True to American form and perhaps also of ‘distaste’, a report detailing the city-state’s dismal record at human trafficking understandably got the tiny Republic all riled up.
Just not only was it inaccurate as has been widely claimed, but perhaps the ‘malarkey’ was just too large to be ignored.
“The US should perhaps examine its own record more accurately before presuming to pronounce on other countries. Then its reports may be more credible”, the nation’s Foreign Ministry said.
In another broadside Singapore queried, “How, for example, can the US rank itself in Tier One when it is well known that the US has been unable to stem a flood of illegal workers, many of whom are trafficked by organised criminal gangs?”
At the heart of the question is the question of illegal workers in the US that according to Singapore’s widely-circulating national daily, the Straits Times (ST) stands at 16,000.
Those are just the kind of numbers that cannot be found in Singapore.
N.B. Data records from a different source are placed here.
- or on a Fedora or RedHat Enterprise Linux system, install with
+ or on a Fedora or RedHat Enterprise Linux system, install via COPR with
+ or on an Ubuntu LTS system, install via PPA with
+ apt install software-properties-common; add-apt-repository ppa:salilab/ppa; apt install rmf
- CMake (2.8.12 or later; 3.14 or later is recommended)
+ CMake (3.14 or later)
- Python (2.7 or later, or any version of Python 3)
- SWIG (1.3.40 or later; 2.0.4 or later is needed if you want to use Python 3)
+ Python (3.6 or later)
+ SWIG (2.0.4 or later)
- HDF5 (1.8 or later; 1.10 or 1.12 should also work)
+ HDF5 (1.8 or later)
And secondly, what’s galling is that the US had given herself an enviable Tier 1 ranking despite the unearthing of such appallingly great numbers of illegal entries which the ST claims was organised by criminal gangs.
Just as vexing was the American stance that the report was compiled using the “same standards to which we hold other countries”; a claim viewed not just with disbelief but also for how preposterous it was.
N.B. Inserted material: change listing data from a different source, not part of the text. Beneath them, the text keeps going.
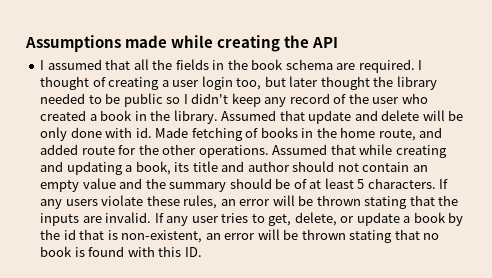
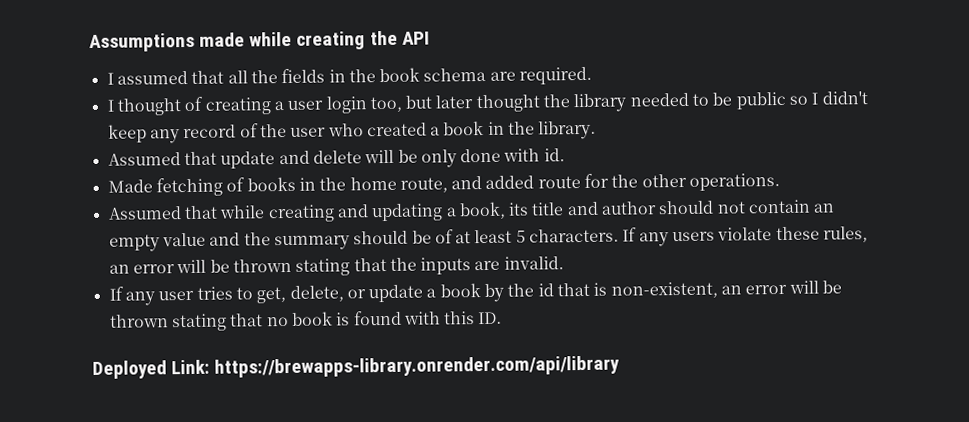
- I assumed that all the fields in the book schema are required. I thought of creating a user login too, but later thought the library needed to be public so I didn't keep any record of the user who created a book in the library. Assumed that update and delete will be only done with id. Made fetching of books in the home route, and added route for the other operations. Assumed that while creating and updating a book, its title and author should not contain an empty value and the summary should be of at least 5 characters.
+ I assumed that all the fields in the book schema are required.
+ I thought of creating a user login too, but later thought the library needed to be public so I didn't keep any record of the user who created a book in the library.
+ Assumed that update and delete will be only done with id.
+ Made fetching of books in the home route, and added route for the other operations.
+ Assumed that while creating and updating a book, its title and author should not contain an empty value and the summary should be of at least 5 characters.
- If any users violate these rules, an error will be thrown stating that the inputs are invalid. If any user tries to get, delete, or update a book by the id that is non-existent, an error will be thrown stating that no book is found with this ID.
+ If any users violate these rules, an error will be thrown stating that the inputs are invalid.
+ If any user tries to get, delete, or update a book by the id that is non-existent, an error will be thrown stating that no book is found with this ID.
+ Deployed Link: https://brewapps-library.onrender.com/api/library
More than anything, the claims and counter claims could not have been more obvious.
For one thing as how Singapore says, the entire episode reeks like “a political ritual than an objective study”.
And there is reason to suspect that.
For starters, in just like how the debate or in fact of the controversy surrounding human rights may rightly attest, methods and arguments advanced from another prism are just the issues at issue in any given debate.
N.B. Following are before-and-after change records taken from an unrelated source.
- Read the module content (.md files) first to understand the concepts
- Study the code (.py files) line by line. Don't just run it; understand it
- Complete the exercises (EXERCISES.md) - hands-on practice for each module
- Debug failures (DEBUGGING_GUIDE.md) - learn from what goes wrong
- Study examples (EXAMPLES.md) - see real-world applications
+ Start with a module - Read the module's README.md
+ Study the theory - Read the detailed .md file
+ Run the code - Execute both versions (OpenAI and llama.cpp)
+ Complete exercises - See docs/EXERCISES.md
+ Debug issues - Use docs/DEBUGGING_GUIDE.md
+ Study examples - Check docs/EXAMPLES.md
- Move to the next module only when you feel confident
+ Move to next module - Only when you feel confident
Just what were those standards the US claims it had used or how comprehensive they were, is now at stake.
That’s not all. The irony of it all, is that if Singapore is indeed the nation the US claims to be a destination for human trafficking the simple balderdash of it all should not enjoin the numerous American commercial interests from either thinking of operating their lucrative business concerns as they maybe inadvertently bankrolling a nation suspected of being in a despicable trade!
Yet that is just what is happening!
Importantly, the inadequate use of watertight definitions creates widespread confusion as how the case of offenders who overstay and later be technically classified as illegal immigrants.
Yet there is nothing to say that whatever the definitions and conventions behind such reports maybe, there is no denying that Singapore’s police are in the routine habit of organising raids on so-called ‘health centres’.
The widely known open secret of these centres is that they are actually fronts for salacious, seedy activities undertaken not by local Singaporeans, but by women for a host of nations bordering it, and from the far flung nations of China, Mongolia to just to name a few.
Such incidences perhaps lie at the heart of the main US grouse that though the Republic is making progress, much of that regrettably has not been in ‘quantifiable indicators”.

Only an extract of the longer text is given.